Döviz karşısında hızla değer kazanan altın, yatırımcıların en güvenilir limanı olmayı sürdürüyor. Piyasadaki hareketliliği analiz eden Diyarbakır’daki kuyumcu esnafları altındaki yükselişin süreceğini öngörerek yatırımcılara önemli tavsiyelerde bulundu.
"Altın her zaman kazandırır"
Sektöre yeni adım atan kuyumcu Muhammed Başaran, altının en sağlam yatırım aracı olduğunu vurgulayarak, fiyat artışlarının arz-talep dengesi, küresel ekonomik gelişmeler ve savaşlardan etkilendiğini dile getirdi.
Başaran, "Kuyumculuk sektörüne yeni girdik ancak başladığımızdan bu yana altın sürekli yükseliyor. Vatandaşlar güvenli liman olarak altına yöneliyor. İnşaat dahil pek çok sektörde yatırımcılar altına ağırlık vermeye başladı. Talep arttıkça fiyatlar da yükseliyor ve bu eğilimin devam etmesi bekleniyor." dedi.
Altının uzun vadede kazanç sağladığını belirten Başaran, "Dünyadaki ekonomik krizler ve savaşlar altın fiyatlarını doğrudan etkiliyor.
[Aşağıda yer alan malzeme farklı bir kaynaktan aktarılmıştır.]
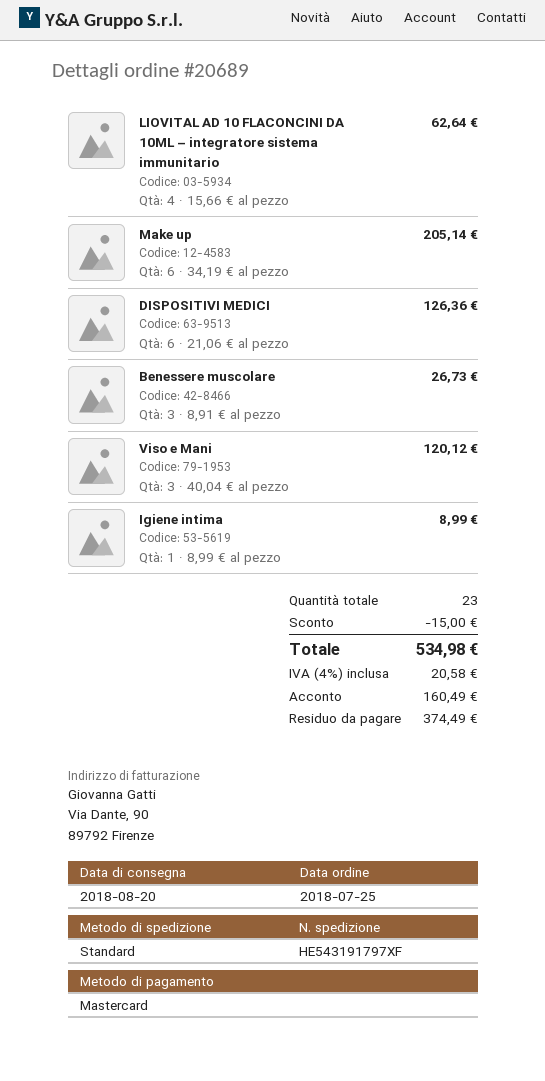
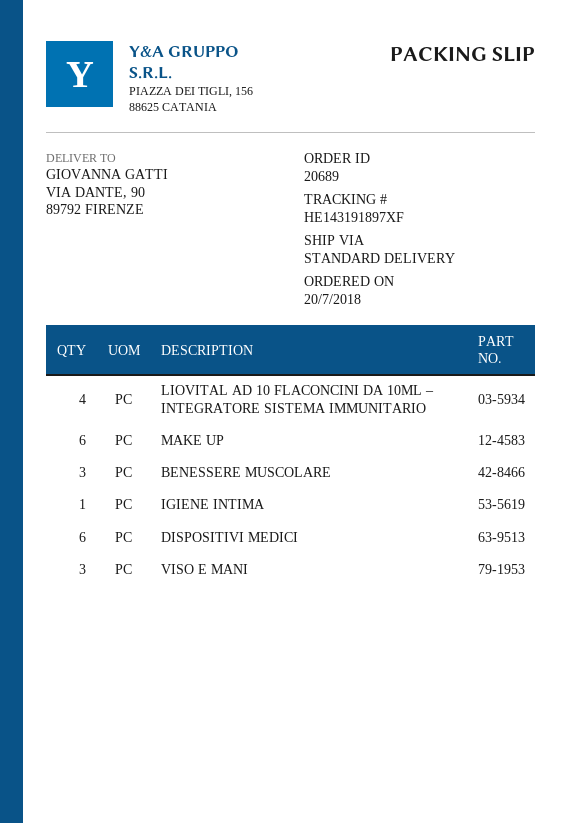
order date: 2018-07-25 -> 2018-07-20
tracking number: HE543191797XF -> HE143191897XF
Fiyatların ne kadar daha yükseleceğini kesin öngöremesek de, altın bir kez belirli bir seviyeye ulaştığında, geçici düşüşler yaşansa bile tekrar aynı seviyeye gelir. Uzmanlar yıl sonunda gram altının 4 bin 500 TL'ye çıkacağını tahmin ediyor. Bu yüzden yatırımcıların bilinçli hareket etmesi önemli. Altın, kısa vadeli alım satım için değil, uzun vadeli kazanç için değerlendirilmelidir." ifadelerini kullandı.
"Altın en güvenli liman"
Altının özellikle pandemi sonrası büyük bir hareketlilik kazandığını belirten kuyumcu Mehmet Biçer ise, "2010-2020 yılları arasında fiyatlarda bir duraksama oldu ancak 2020'de pandemi sonrası enflasyonun yükselmesiyle altın değer kazanmaya başladı. Son beş yıldır aralıksız yükseliyor. Doların yıllar içinde 20 kat prim yapmasına karşılık, altın 200 kat prim yaptı ve bu yükselişin devam edeceğini düşünüyoruz." dedi.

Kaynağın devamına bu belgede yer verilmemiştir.